Filter the material, keeping only lines with the word "Grossa".

Records for this task:
-*-*-
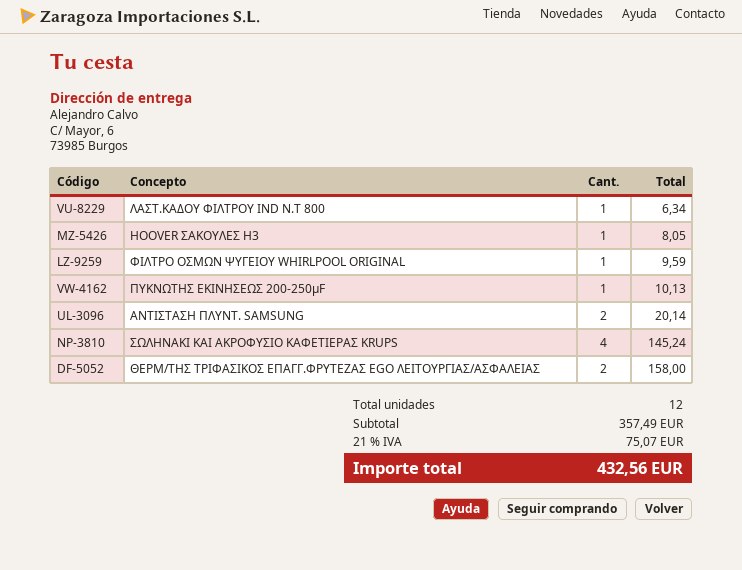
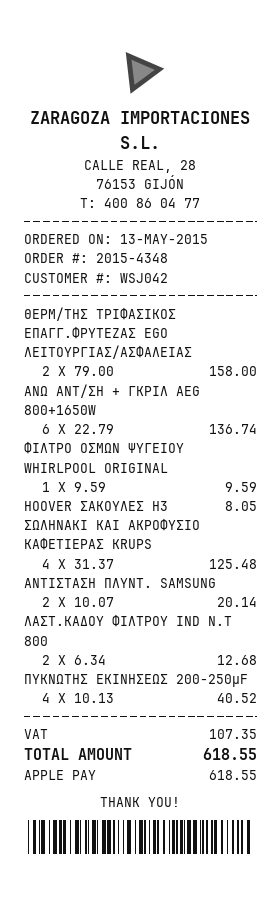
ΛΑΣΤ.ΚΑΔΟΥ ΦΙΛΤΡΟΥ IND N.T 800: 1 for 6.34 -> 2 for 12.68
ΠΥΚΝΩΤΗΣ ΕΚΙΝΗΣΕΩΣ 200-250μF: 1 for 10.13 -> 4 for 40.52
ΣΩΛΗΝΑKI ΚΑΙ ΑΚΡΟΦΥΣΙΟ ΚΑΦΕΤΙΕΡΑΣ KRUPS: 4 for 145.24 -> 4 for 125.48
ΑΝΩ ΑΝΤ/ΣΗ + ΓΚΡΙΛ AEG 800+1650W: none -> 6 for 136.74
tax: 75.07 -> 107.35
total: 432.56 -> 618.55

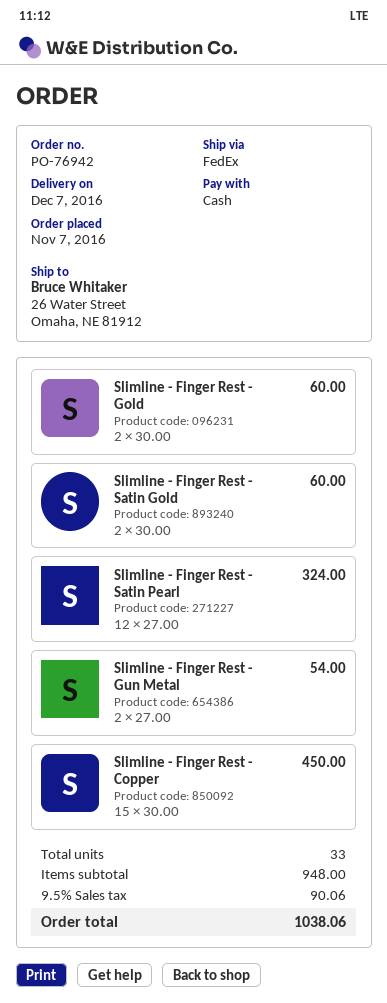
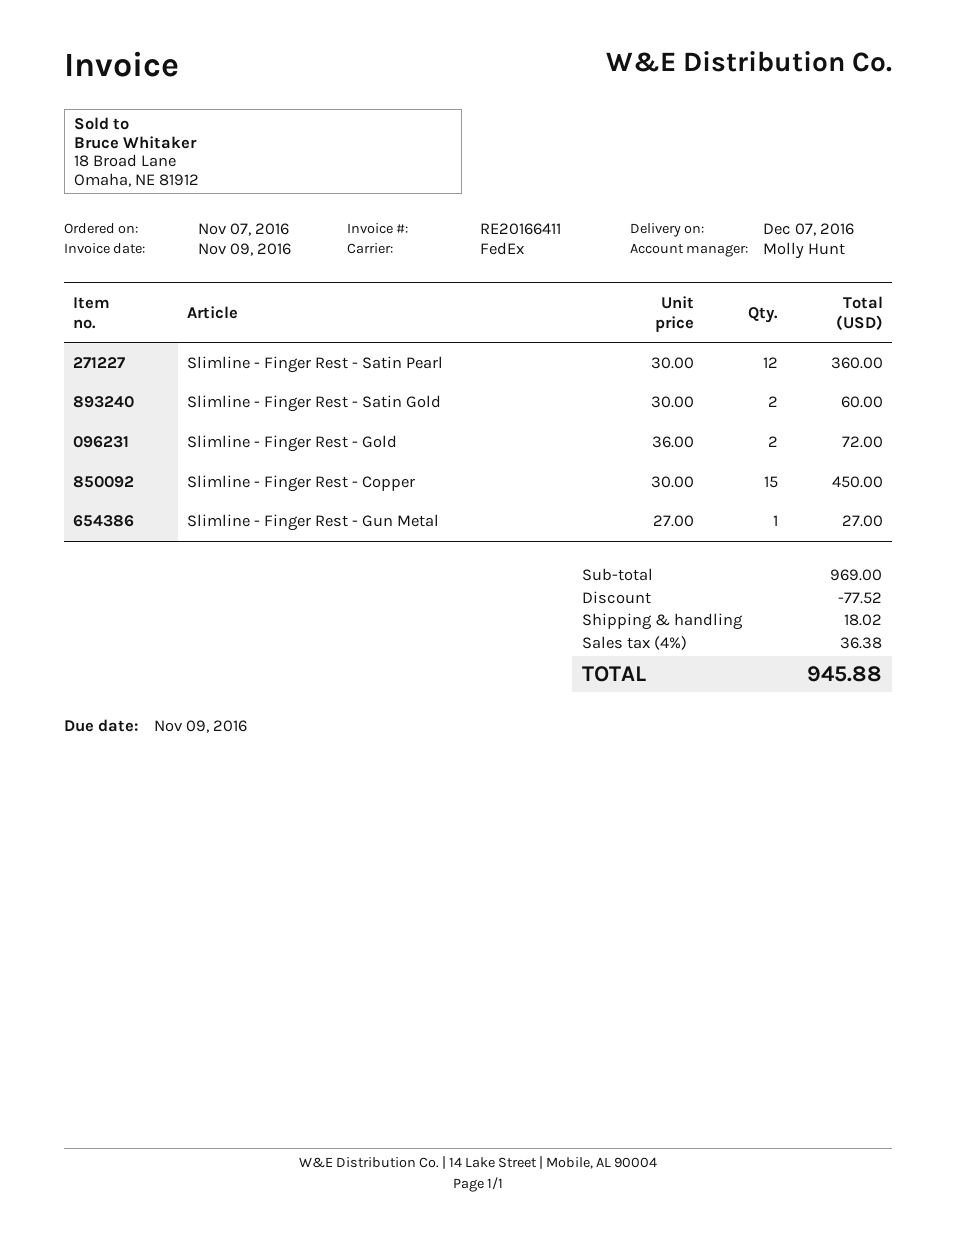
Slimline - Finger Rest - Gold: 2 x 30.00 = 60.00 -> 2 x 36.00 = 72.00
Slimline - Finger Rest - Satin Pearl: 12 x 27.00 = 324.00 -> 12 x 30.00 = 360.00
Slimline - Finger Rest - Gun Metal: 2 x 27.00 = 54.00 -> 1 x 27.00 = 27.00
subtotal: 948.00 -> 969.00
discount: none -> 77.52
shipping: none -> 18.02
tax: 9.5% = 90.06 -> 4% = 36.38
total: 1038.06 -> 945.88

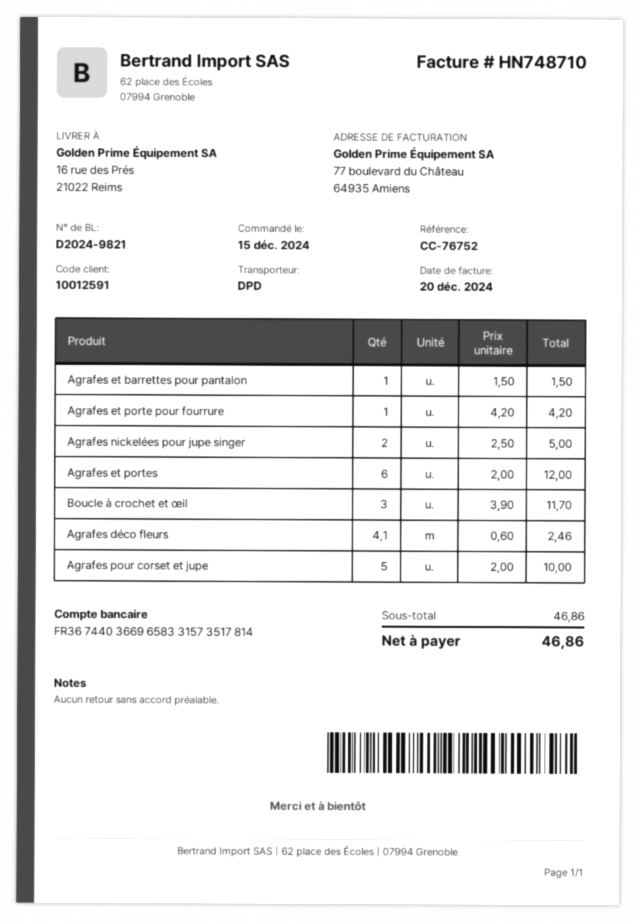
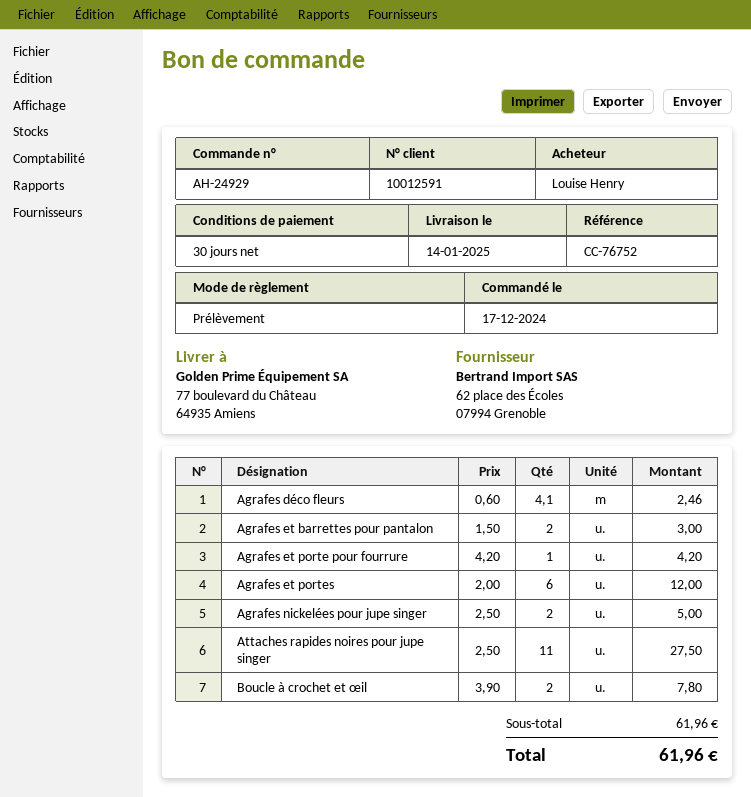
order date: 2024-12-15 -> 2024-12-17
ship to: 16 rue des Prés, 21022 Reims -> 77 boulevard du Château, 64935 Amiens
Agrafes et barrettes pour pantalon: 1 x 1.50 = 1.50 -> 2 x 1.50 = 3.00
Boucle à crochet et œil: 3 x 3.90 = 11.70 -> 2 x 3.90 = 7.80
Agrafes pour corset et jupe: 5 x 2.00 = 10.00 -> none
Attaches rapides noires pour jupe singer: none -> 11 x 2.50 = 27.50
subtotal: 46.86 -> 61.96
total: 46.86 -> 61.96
-*-*-
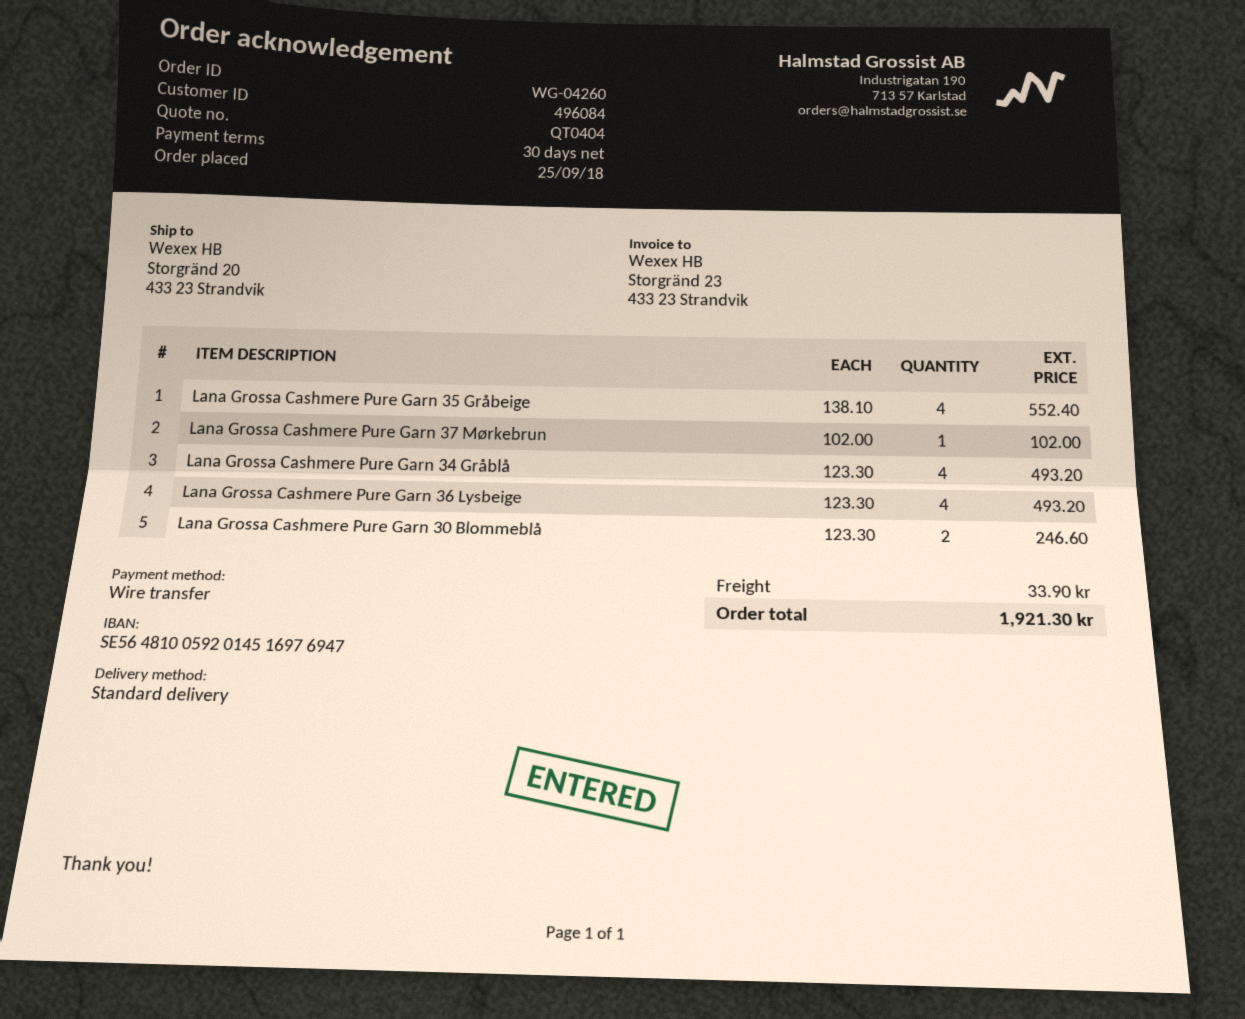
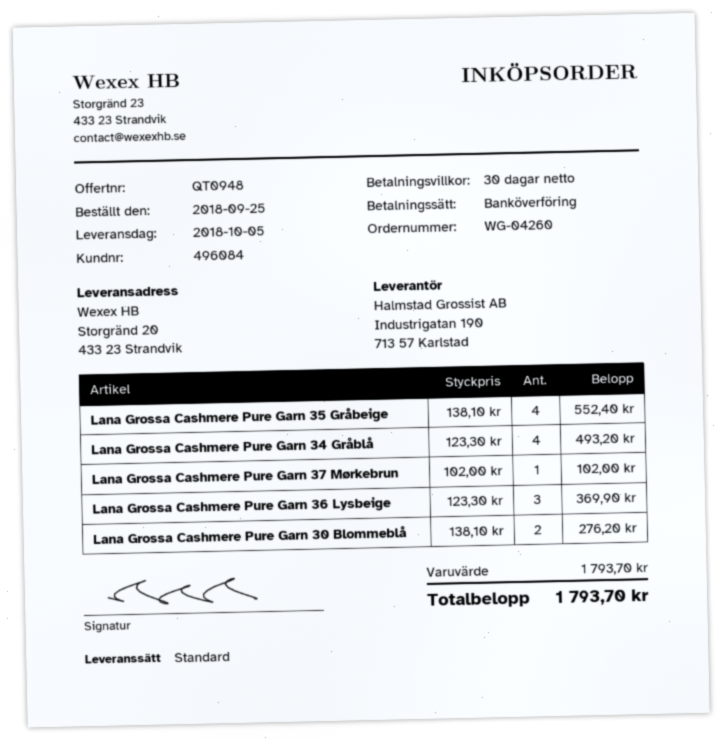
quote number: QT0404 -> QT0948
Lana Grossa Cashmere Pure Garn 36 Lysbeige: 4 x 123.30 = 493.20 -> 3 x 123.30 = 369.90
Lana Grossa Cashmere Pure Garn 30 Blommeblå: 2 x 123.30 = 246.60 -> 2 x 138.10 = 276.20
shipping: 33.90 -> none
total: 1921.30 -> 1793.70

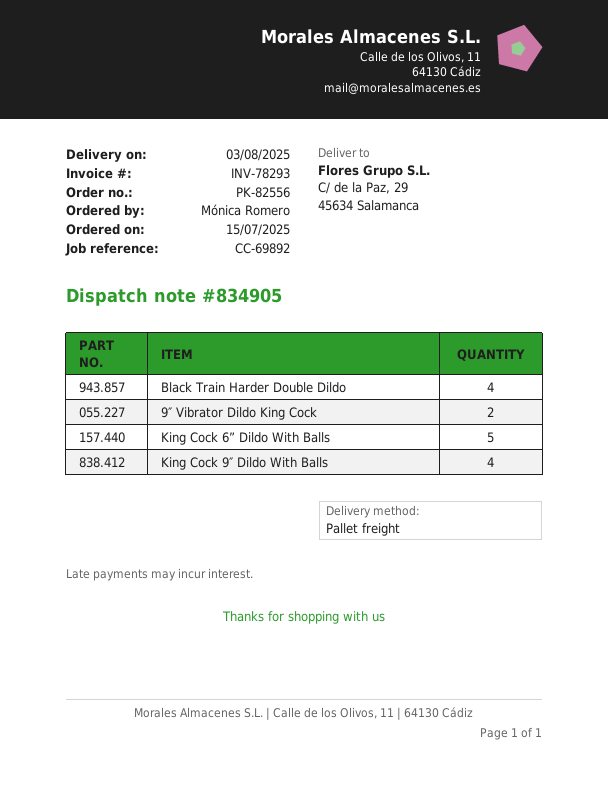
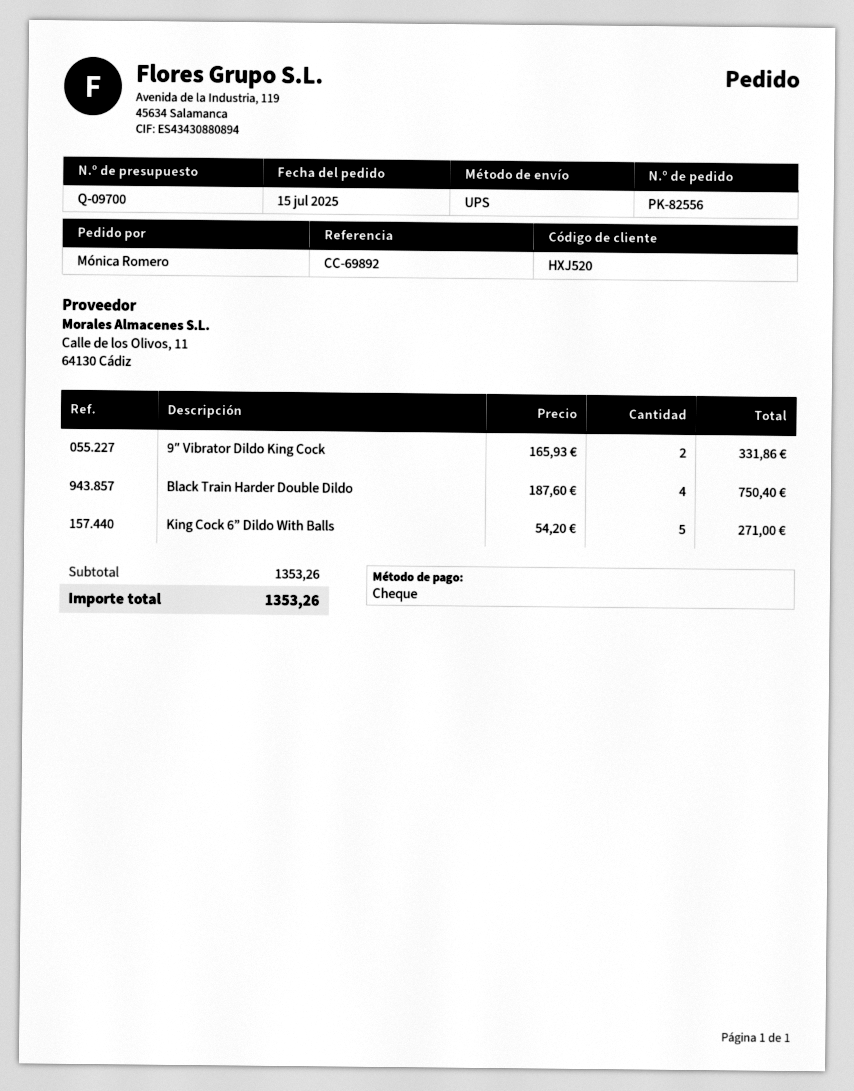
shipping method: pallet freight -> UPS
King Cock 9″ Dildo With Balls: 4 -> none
-*-*-
Answer to the problem:
Lana Grossa Cashmere Pure Garn 36 Lysbeige: 4 x 123.30 = 493.20 -> 3 x 123.30 = 369.90
Lana Grossa Cashmere Pure Garn 30 Blommeblå: 2 x 123.30 = 246.60 -> 2 x 138.10 = 276.20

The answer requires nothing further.